We next evaluated the expression of the components of the TGF-ß1/ß-catenin signaling pathway, as it is the main mediator of MMT. In PDR epiretinal membranes, immunoreactivity for TGF-ß1 was detected in vascular endothelial cells and stromal spindle-shaped myofibroblast-like cells (Figure 10A). In PVR epiretinal membranes, immunoreactivity for TGF-ß1 was observed in spindle-shaped myofibroblast-like cells (Figure 10B).

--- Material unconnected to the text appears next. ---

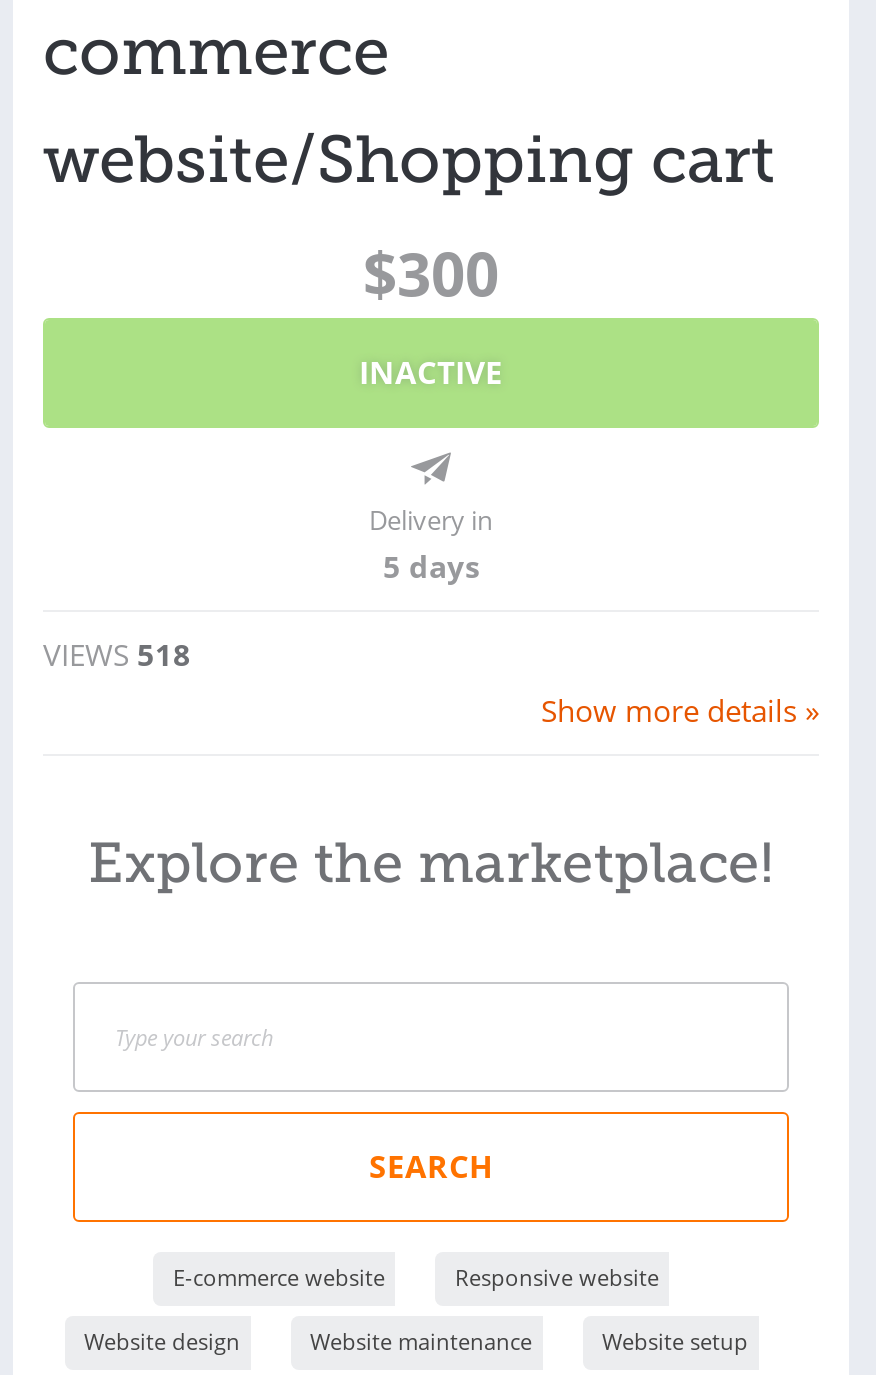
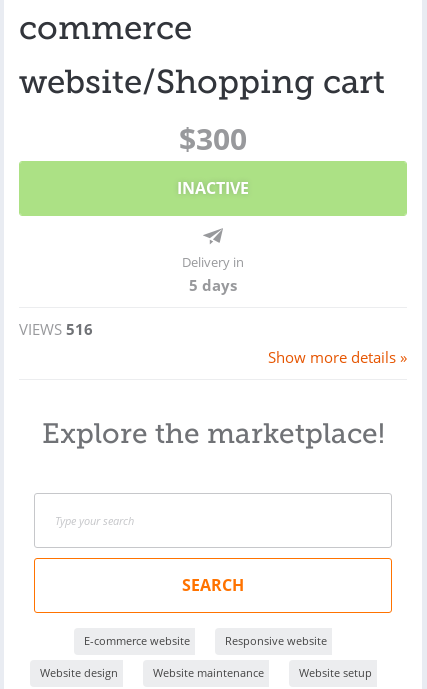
[43,634,191,674] VIEWS 518 -> [19,319,93,339] VIEWS 516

In PDR epiretinal membranes, ß-catenin expression was observed in endothelial cells lining new blood vessels (Figure 11A). In the stroma, ß-catenin expression was detected in spindle-shaped myofibroblast-like cells (Figure 11B) and monocytes/macrophages expressing CD206 (Figure 11C). In PVR epiretinal membranes, ß-catenin was expressed in spindle-shaped myofibroblast-like cells (Figure 12A) and CD206⁺ monocytes/macrophages (Figure 12B). Table 1 provides a summary of the immunohistochemical findings.

2.9. Levels of sCD206 and sFAP-α in Vitreous Samples from Control Patients and Patients with PDR and PVR

To provide an additional indication of the occurrence of MMT in the ocular microenvironment of patients with proliferative vitreoretinal disorders, we measured the levels of sCD206 and sFAP-α in vitreous samples from nondiabetic control patients with rhegmatogenous retinal detachment, PDR patients and PVR patients.

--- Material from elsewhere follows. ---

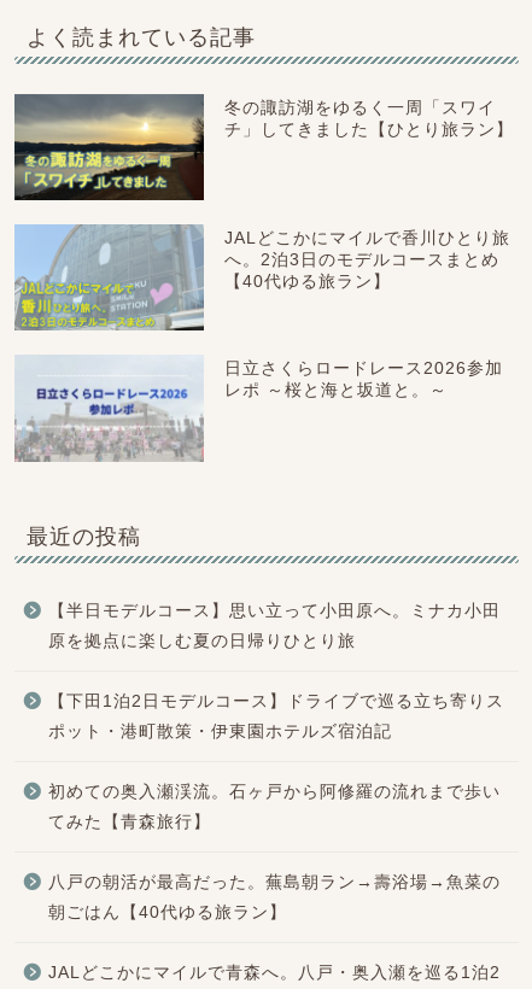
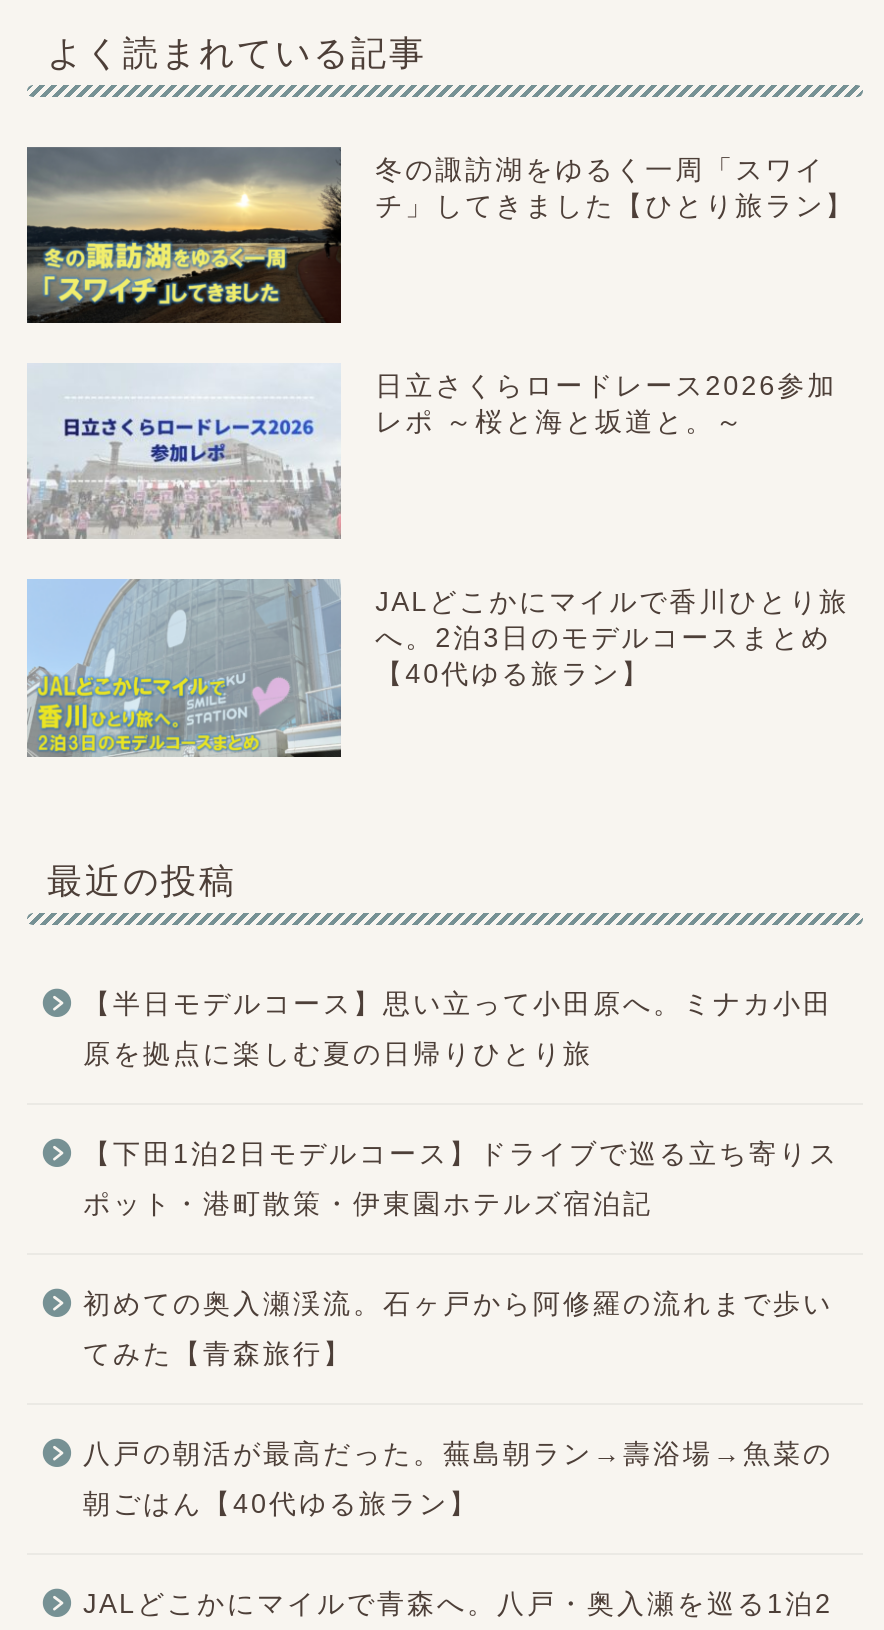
moved [13,223,511,333] -> [25,577,849,759]: [image] | JALどこかにマイルで香川ひとり旅 | へ。2泊3日のモデルコースまとめ | 【40代ゆる旅ラン】
moved [16,356,503,462] -> [29,365,837,539]: [image] | 日立さくらロードレース2026参加 | レポ ～桜と海と坂道と。～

Comparisons of sCD206 and sFAP-α levels in vitreous samples from control patients (n = 30), PDR patients (n = 38) and PVR patients (n = 10) were conducted with the Kruskal–Wallis test. The levels differed significantly between the three groups (p < 0.001 for both comparisons) (Table 2). Pairwise comparisons (Mann–Whitney test) indicated that sCD206 levels were significantly higher in patients with PDR and PVR than in control patients (p < 0.001; p = 0.001, respectively). Similarly, sFAP-α levels were significantly higher in patients with PDR and PVR than in control patients (p < 0.001; p = 0.033, respectively) (Table 2). A significant positive correlation (Spearman’s correlation coefficient) was found between vitreous fluid levels of sCD206 and levels of sFAP- α (r = 0.774; p < 0.001) (Figure 13).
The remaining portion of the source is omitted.